EXERCISE INSTRUCTIONS:
Once the pictures are set aside, copy the records below exactly as they stand.

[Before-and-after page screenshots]
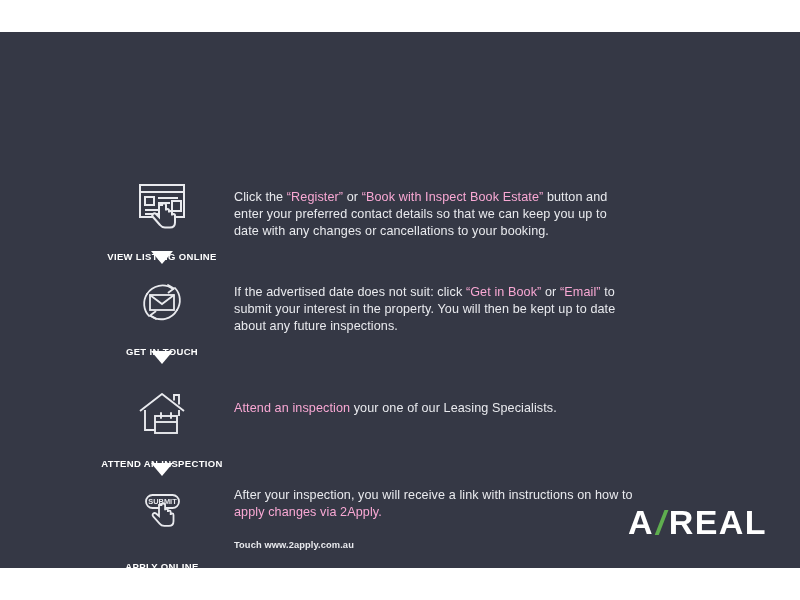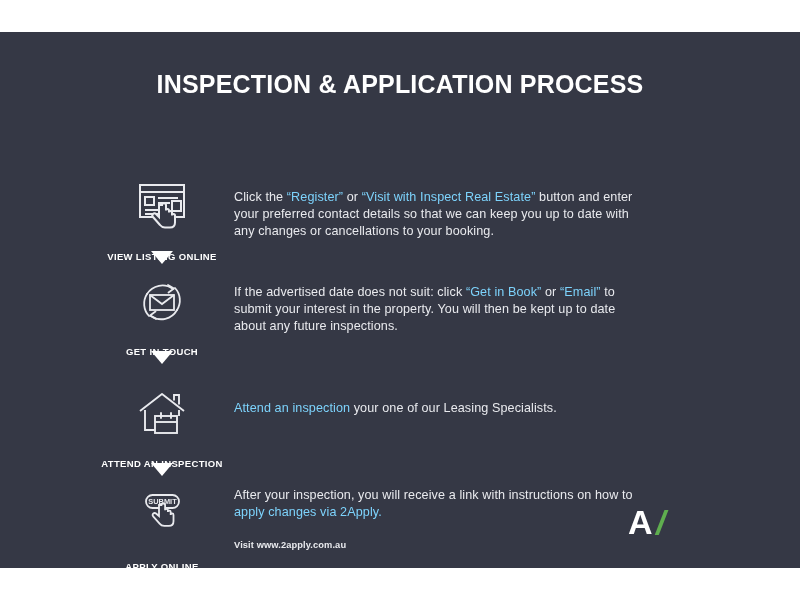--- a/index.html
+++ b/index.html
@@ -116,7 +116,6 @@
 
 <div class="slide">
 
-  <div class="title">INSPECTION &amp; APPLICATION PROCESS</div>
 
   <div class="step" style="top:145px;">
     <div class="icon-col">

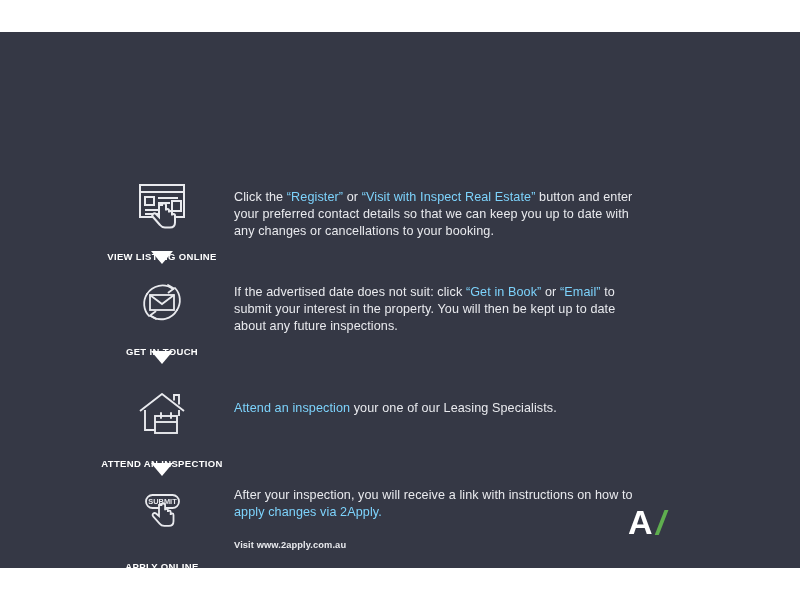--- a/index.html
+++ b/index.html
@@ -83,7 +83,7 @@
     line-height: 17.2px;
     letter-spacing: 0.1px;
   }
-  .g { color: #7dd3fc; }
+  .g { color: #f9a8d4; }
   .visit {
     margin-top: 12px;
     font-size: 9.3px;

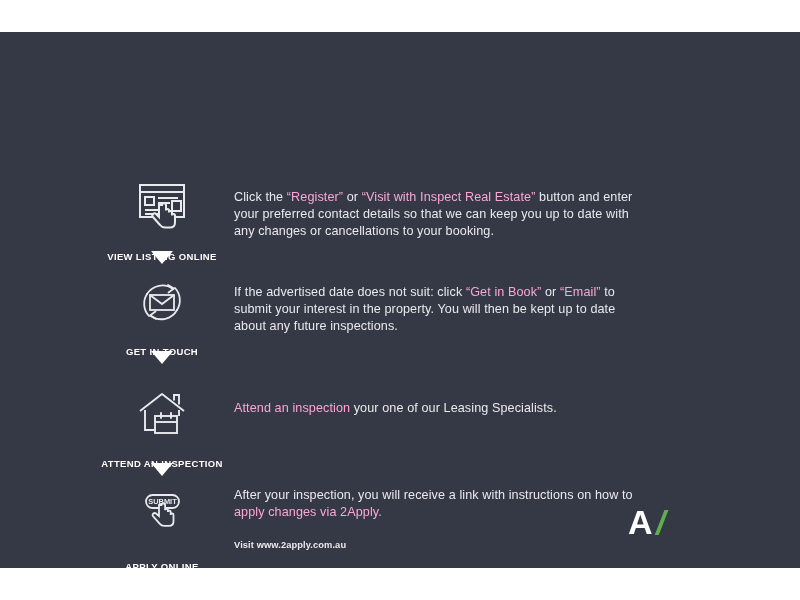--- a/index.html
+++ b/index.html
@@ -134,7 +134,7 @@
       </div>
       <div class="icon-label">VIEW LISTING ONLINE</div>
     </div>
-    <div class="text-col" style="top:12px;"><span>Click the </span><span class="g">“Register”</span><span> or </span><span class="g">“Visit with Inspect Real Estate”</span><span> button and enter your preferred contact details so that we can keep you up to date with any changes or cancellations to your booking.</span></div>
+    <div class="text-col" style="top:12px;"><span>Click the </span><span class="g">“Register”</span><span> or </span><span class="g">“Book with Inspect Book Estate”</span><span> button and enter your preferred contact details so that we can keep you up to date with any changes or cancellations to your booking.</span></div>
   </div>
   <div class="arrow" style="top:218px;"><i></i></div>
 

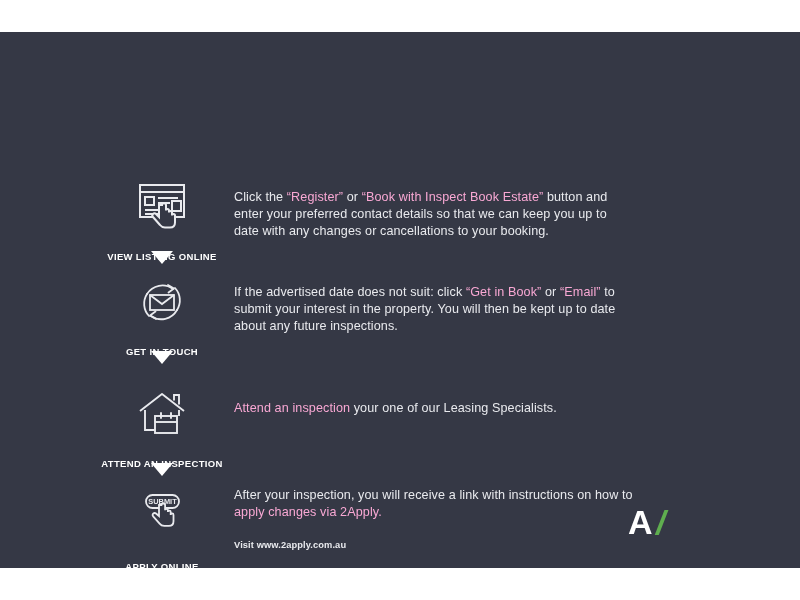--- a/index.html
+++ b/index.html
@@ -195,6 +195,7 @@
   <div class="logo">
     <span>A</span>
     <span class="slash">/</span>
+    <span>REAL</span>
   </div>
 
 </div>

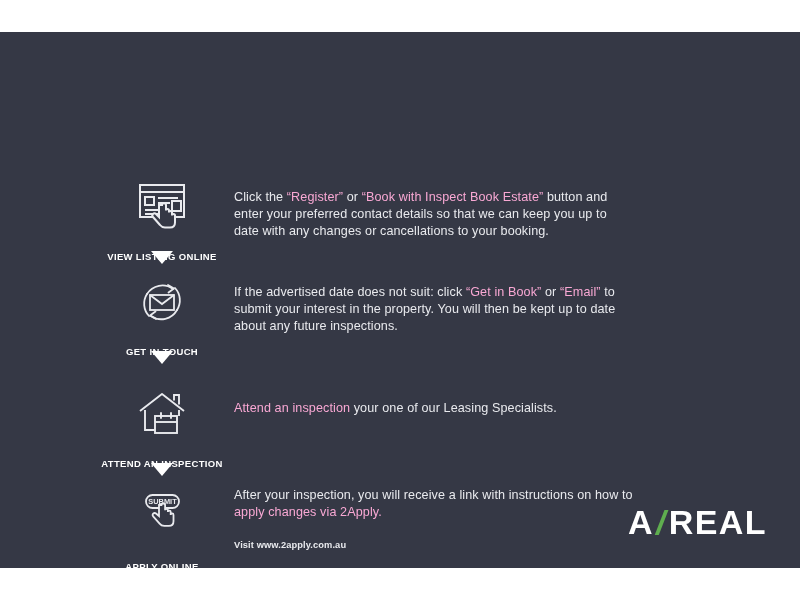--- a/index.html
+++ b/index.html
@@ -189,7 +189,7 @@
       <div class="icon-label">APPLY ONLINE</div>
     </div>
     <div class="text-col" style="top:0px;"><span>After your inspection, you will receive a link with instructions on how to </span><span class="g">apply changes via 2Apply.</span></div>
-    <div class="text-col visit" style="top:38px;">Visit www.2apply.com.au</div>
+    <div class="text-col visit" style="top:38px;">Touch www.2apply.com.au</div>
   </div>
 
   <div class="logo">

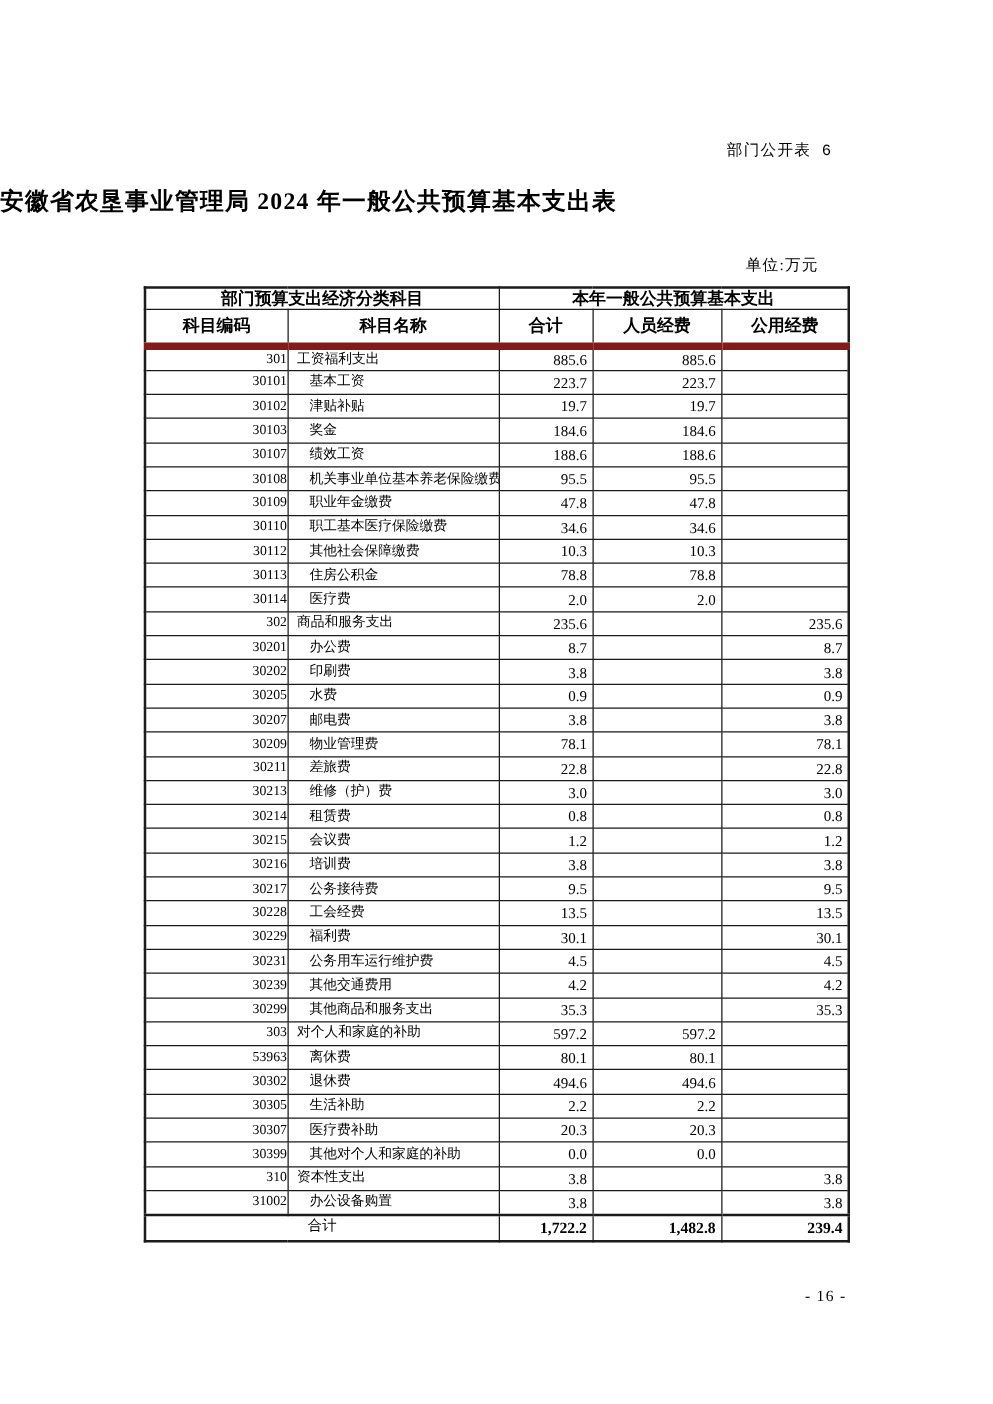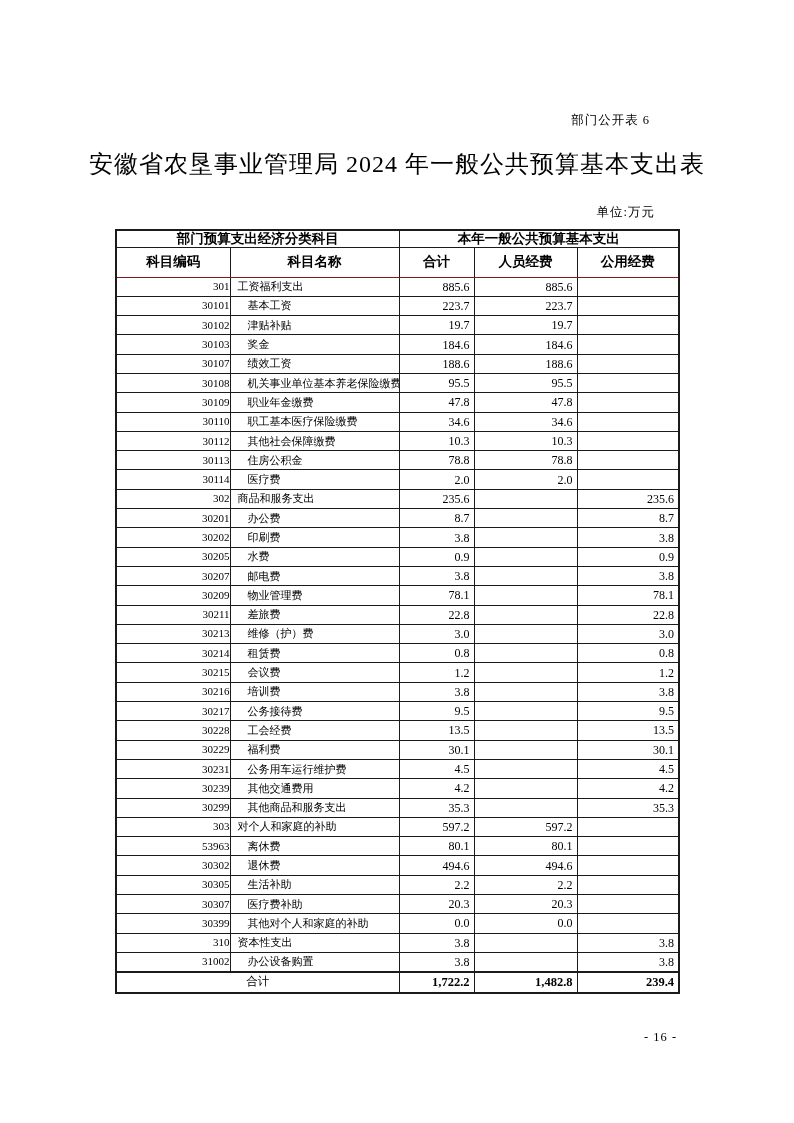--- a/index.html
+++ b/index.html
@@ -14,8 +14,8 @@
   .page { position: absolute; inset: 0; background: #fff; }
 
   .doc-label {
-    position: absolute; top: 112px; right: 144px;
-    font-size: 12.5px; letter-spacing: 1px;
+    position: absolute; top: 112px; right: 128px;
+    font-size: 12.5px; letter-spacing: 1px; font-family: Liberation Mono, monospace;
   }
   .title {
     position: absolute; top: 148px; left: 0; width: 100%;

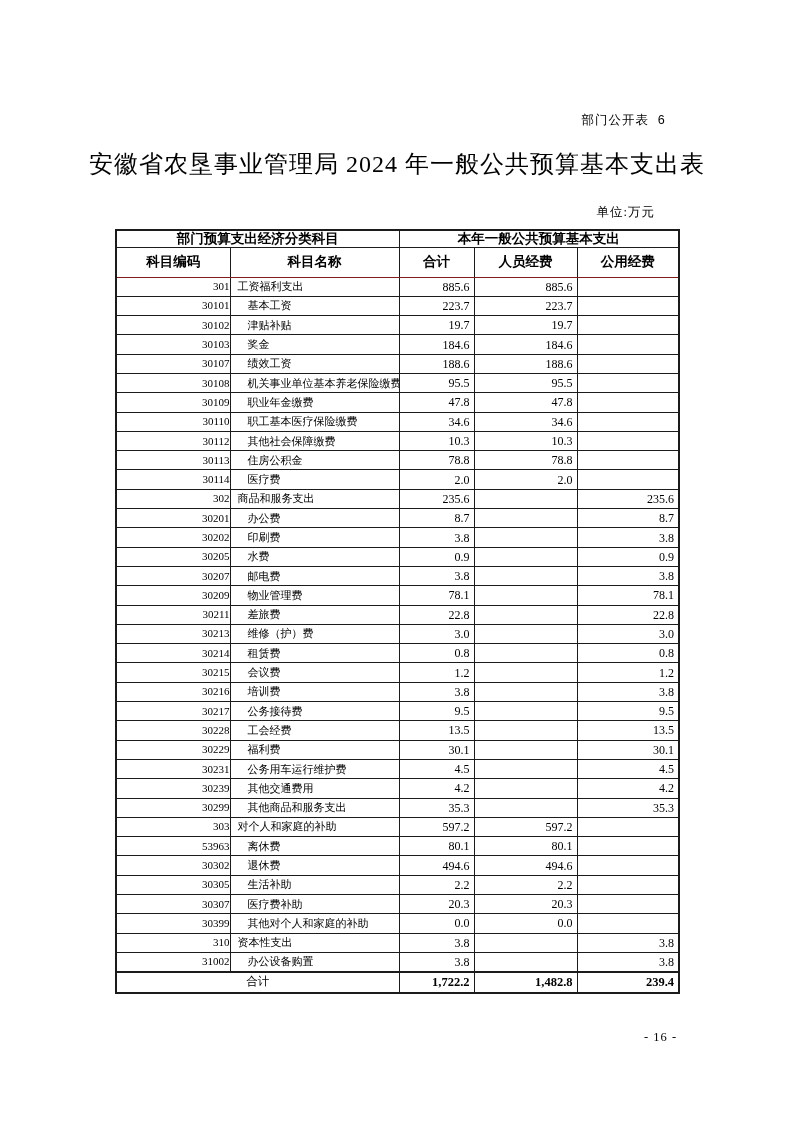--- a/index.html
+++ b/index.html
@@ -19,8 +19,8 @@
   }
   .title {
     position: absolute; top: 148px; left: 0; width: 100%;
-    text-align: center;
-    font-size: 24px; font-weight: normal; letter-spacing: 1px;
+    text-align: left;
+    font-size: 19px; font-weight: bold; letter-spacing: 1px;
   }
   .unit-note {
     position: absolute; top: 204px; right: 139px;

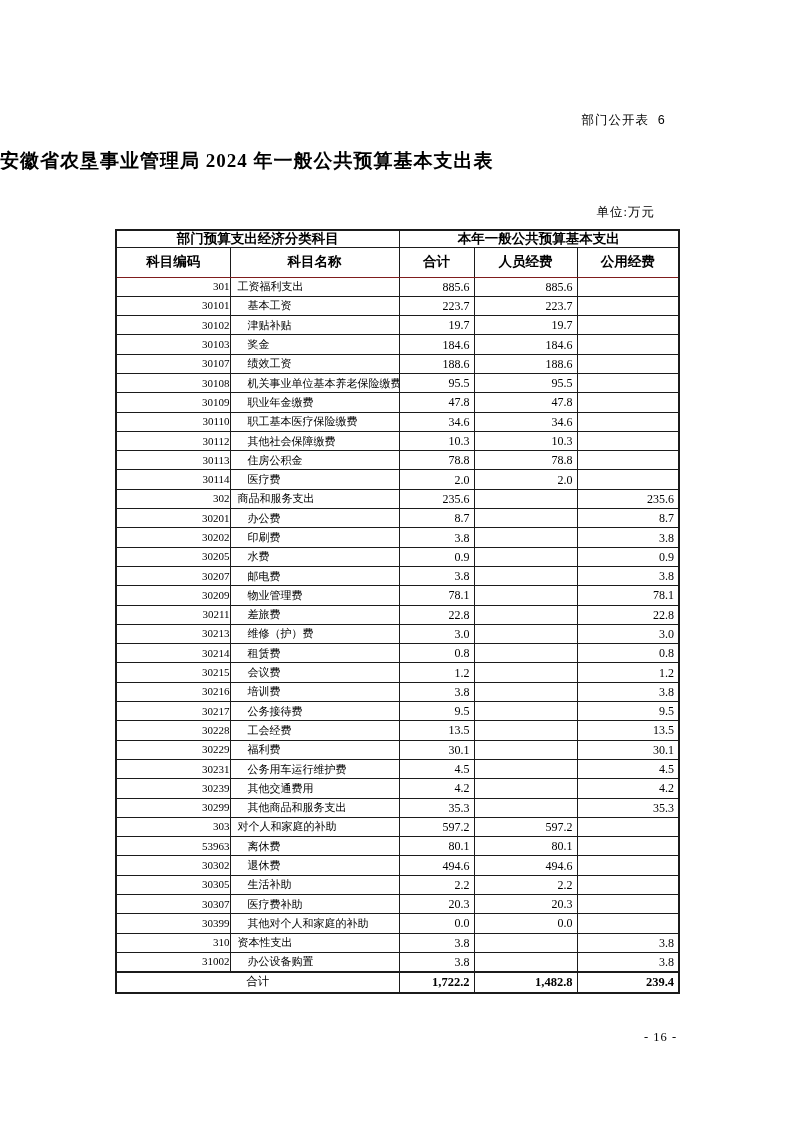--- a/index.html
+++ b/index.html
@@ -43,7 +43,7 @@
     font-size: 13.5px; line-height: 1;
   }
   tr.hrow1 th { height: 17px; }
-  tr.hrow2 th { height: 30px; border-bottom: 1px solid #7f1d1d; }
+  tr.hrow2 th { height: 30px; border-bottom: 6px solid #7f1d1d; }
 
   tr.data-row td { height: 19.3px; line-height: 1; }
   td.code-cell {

SOLUTION TO THE PROBLEM:
--- a/index.html
+++ b/index.html
@@ -116,7 +116,6 @@
 
 <div class="slide">
 
-  <div class="title">INSPECTION &amp; APPLICATION PROCESS</div>
 
   <div class="step" style="top:145px;">
     <div class="icon-col">

--- a/index.html
+++ b/index.html
@@ -83,7 +83,7 @@
     line-height: 17.2px;
     letter-spacing: 0.1px;
   }
-  .g { color: #7dd3fc; }
+  .g { color: #f9a8d4; }
   .visit {
     margin-top: 12px;
     font-size: 9.3px;

--- a/index.html
+++ b/index.html
@@ -134,7 +134,7 @@
       </div>
       <div class="icon-label">VIEW LISTING ONLINE</div>
     </div>
-    <div class="text-col" style="top:12px;"><span>Click the </span><span class="g">“Register”</span><span> or </span><span class="g">“Visit with Inspect Real Estate”</span><span> button and enter your preferred contact details so that we can keep you up to date with any changes or cancellations to your booking.</span></div>
+    <div class="text-col" style="top:12px;"><span>Click the </span><span class="g">“Register”</span><span> or </span><span class="g">“Book with Inspect Book Estate”</span><span> button and enter your preferred contact details so that we can keep you up to date with any changes or cancellations to your booking.</span></div>
   </div>
   <div class="arrow" style="top:218px;"><i></i></div>
 

--- a/index.html
+++ b/index.html
@@ -195,6 +195,7 @@
   <div class="logo">
     <span>A</span>
     <span class="slash">/</span>
+    <span>REAL</span>
   </div>
 
 </div>

--- a/index.html
+++ b/index.html
@@ -189,7 +189,7 @@
       <div class="icon-label">APPLY ONLINE</div>
     </div>
     <div class="text-col" style="top:0px;"><span>After your inspection, you will receive a link with instructions on how to </span><span class="g">apply changes via 2Apply.</span></div>
-    <div class="text-col visit" style="top:38px;">Visit www.2apply.com.au</div>
+    <div class="text-col visit" style="top:38px;">Touch www.2apply.com.au</div>
   </div>
 
   <div class="logo">

--- a/index.html
+++ b/index.html
@@ -14,8 +14,8 @@
   .page { position: absolute; inset: 0; background: #fff; }
 
   .doc-label {
-    position: absolute; top: 112px; right: 144px;
-    font-size: 12.5px; letter-spacing: 1px;
+    position: absolute; top: 112px; right: 128px;
+    font-size: 12.5px; letter-spacing: 1px; font-family: Liberation Mono, monospace;
   }
   .title {
     position: absolute; top: 148px; left: 0; width: 100%;

--- a/index.html
+++ b/index.html
@@ -19,8 +19,8 @@
   }
   .title {
     position: absolute; top: 148px; left: 0; width: 100%;
-    text-align: center;
-    font-size: 24px; font-weight: normal; letter-spacing: 1px;
+    text-align: left;
+    font-size: 19px; font-weight: bold; letter-spacing: 1px;
   }
   .unit-note {
     position: absolute; top: 204px; right: 139px;

--- a/index.html
+++ b/index.html
@@ -43,7 +43,7 @@
     font-size: 13.5px; line-height: 1;
   }
   tr.hrow1 th { height: 17px; }
-  tr.hrow2 th { height: 30px; border-bottom: 1px solid #7f1d1d; }
+  tr.hrow2 th { height: 30px; border-bottom: 6px solid #7f1d1d; }
 
   tr.data-row td { height: 19.3px; line-height: 1; }
   td.code-cell {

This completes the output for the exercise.